===== Records provided =====

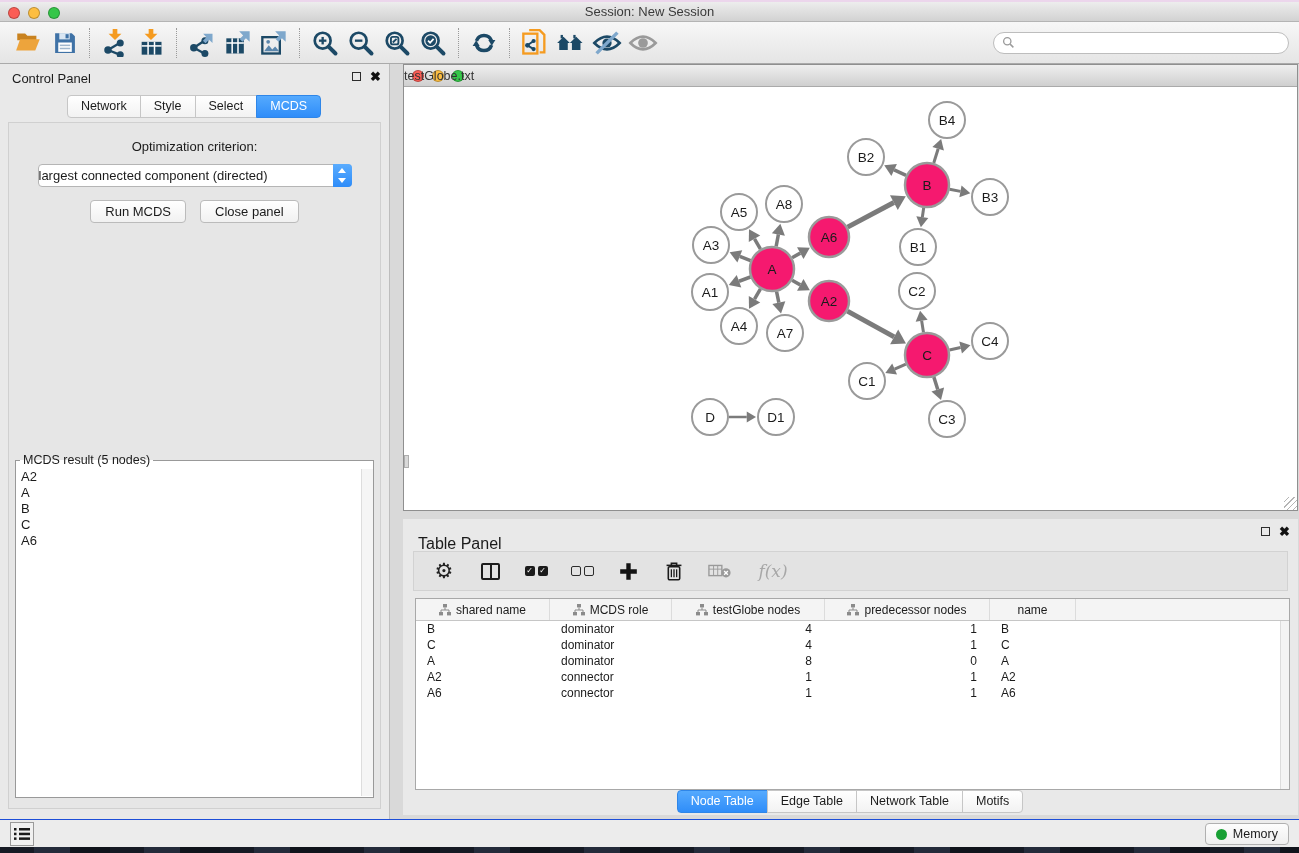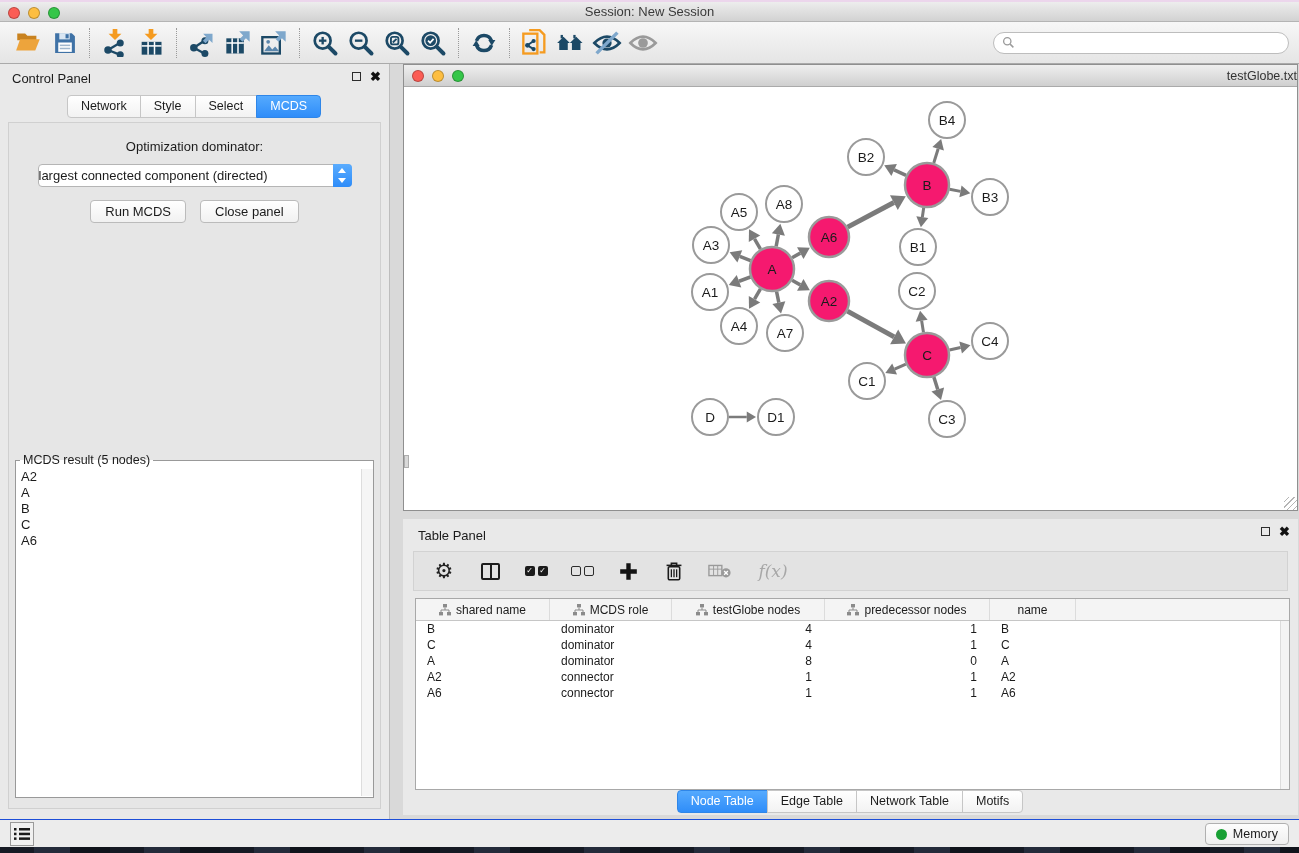--- a/index.html
+++ b/index.html
@@ -72,7 +72,7 @@
     border:1px solid #8f8f8f; background:#fff; }
   .net-title { position:relative; height:22px; background:linear-gradient(#efefef,#cfcfcf);
     border-bottom:1px solid #aaa; }
-  .net-title .title { position:absolute; left:0; right:0; top:4px; text-align:right; font-size:12.5px; color:#333; }
+  .net-title .title { position:absolute; left:0; right:0; top:4px; text-align:left; font-size:12.5px; color:#333; }
   .net-canvas { position:relative; width:893px; height:423px; background:#fff; }
   .net-resize { position:absolute; right:0; bottom:0; width:13px; height:13px;
     background:repeating-linear-gradient(135deg, transparent 0 3px, #b5b5b5 3px 4px); }

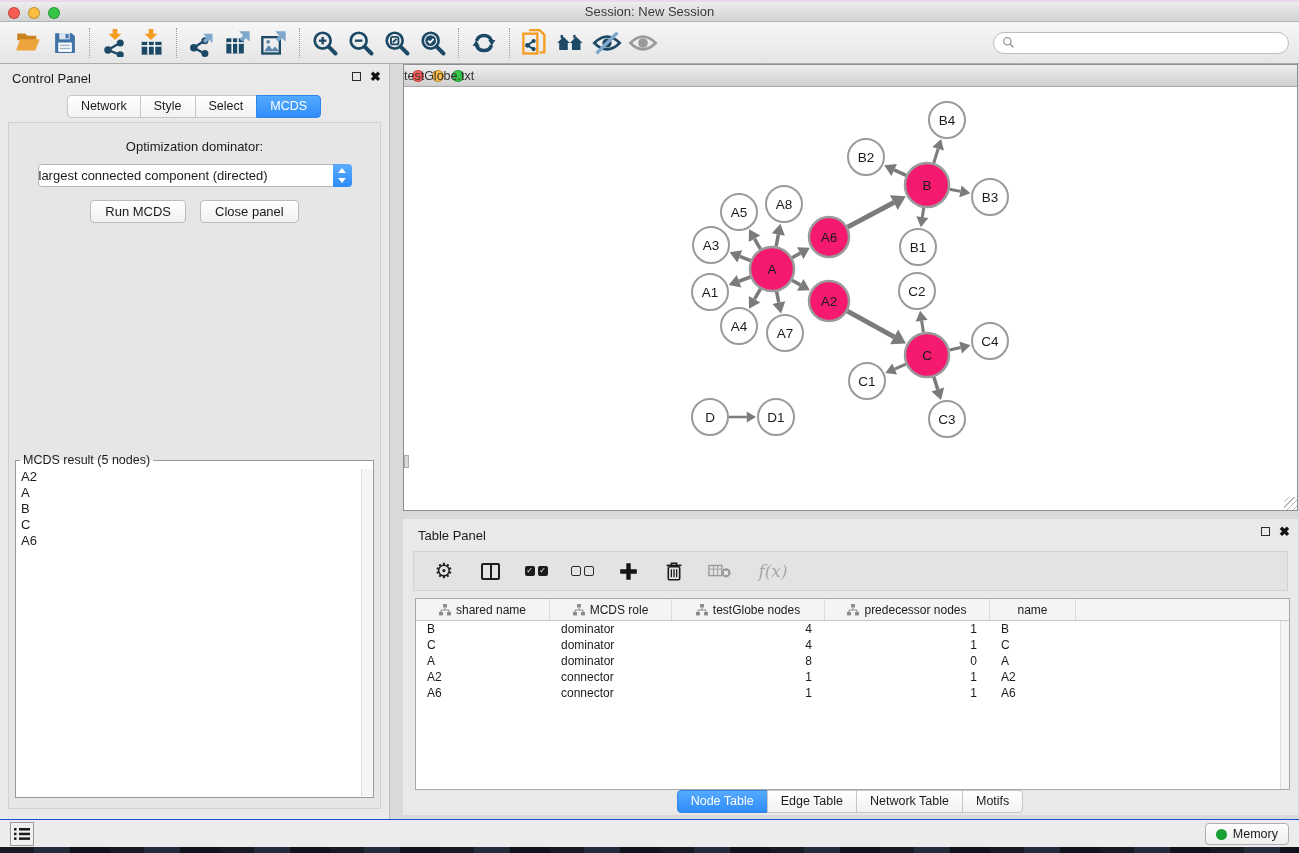--- a/index.html
+++ b/index.html
@@ -305,7 +305,7 @@
     </div>
     <div class="cp-tabs" id="cp-tabs"><div class="tab">Network</div><div class="tab">Style</div><div class="tab">Select</div><div class="tab active">MCDS</div></div>
     <div class="cp-body">
-      <div class="opt-label">Optimization dominator:</div>
+      <div class="opt-label">Optimization criterion:</div>
       <div class="combo-row">
         <div class="combo">
           <span class="cval">largest connected component (directed)</span>

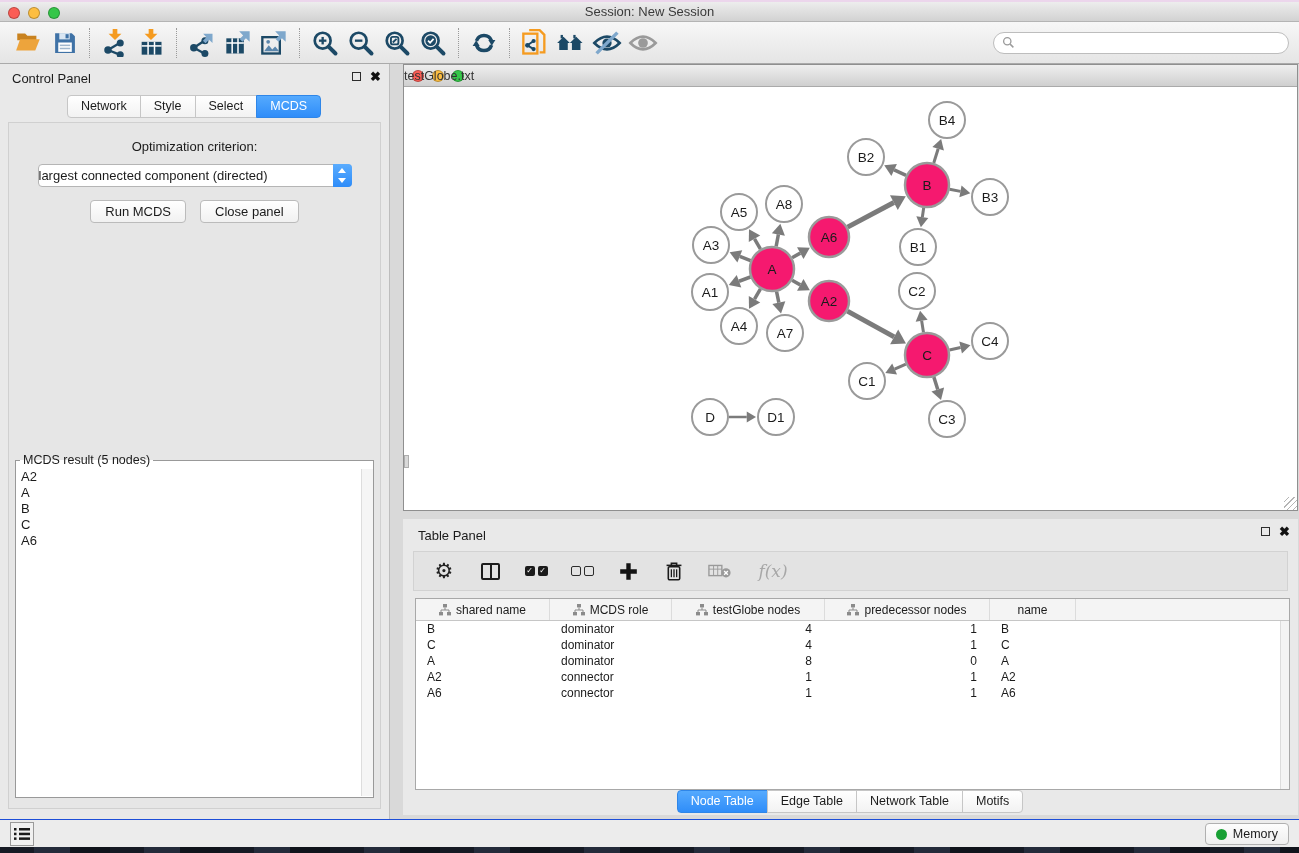--- a/index.html
+++ b/index.html
@@ -82,7 +82,7 @@
   
   .table-panel { position:absolute; left:403px; top:519px; width:895px; height:296px; background:#e9e9e9; }
   .tp-head { position:relative; height:26px; }
-  .tp-head .ptitle { position:absolute; left:15px; top:9px; font-size:13px; }
+  .tp-head .ptitle { position:absolute; left:15px; top:16px; font-size:16px; }
   .tp-toolbar { position:absolute; left:10px; right:10px; top:32px; height:40px;
     background:#e3e3e3; border:1px solid #d2d2d2; display:flex; align-items:center;
     padding-left:18px; gap:22px; }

=====

Leave out all images, then reproduce the entries above exactly.

:: Result ::
--- a/index.html
+++ b/index.html
@@ -72,7 +72,7 @@
     border:1px solid #8f8f8f; background:#fff; }
   .net-title { position:relative; height:22px; background:linear-gradient(#efefef,#cfcfcf);
     border-bottom:1px solid #aaa; }
-  .net-title .title { position:absolute; left:0; right:0; top:4px; text-align:right; font-size:12.5px; color:#333; }
+  .net-title .title { position:absolute; left:0; right:0; top:4px; text-align:left; font-size:12.5px; color:#333; }
   .net-canvas { position:relative; width:893px; height:423px; background:#fff; }
   .net-resize { position:absolute; right:0; bottom:0; width:13px; height:13px;
     background:repeating-linear-gradient(135deg, transparent 0 3px, #b5b5b5 3px 4px); }

--- a/index.html
+++ b/index.html
@@ -305,7 +305,7 @@
     </div>
     <div class="cp-tabs" id="cp-tabs"><div class="tab">Network</div><div class="tab">Style</div><div class="tab">Select</div><div class="tab active">MCDS</div></div>
     <div class="cp-body">
-      <div class="opt-label">Optimization dominator:</div>
+      <div class="opt-label">Optimization criterion:</div>
       <div class="combo-row">
         <div class="combo">
           <span class="cval">largest connected component (directed)</span>

--- a/index.html
+++ b/index.html
@@ -82,7 +82,7 @@
   
   .table-panel { position:absolute; left:403px; top:519px; width:895px; height:296px; background:#e9e9e9; }
   .tp-head { position:relative; height:26px; }
-  .tp-head .ptitle { position:absolute; left:15px; top:9px; font-size:13px; }
+  .tp-head .ptitle { position:absolute; left:15px; top:16px; font-size:16px; }
   .tp-toolbar { position:absolute; left:10px; right:10px; top:32px; height:40px;
     background:#e3e3e3; border:1px solid #d2d2d2; display:flex; align-items:center;
     padding-left:18px; gap:22px; }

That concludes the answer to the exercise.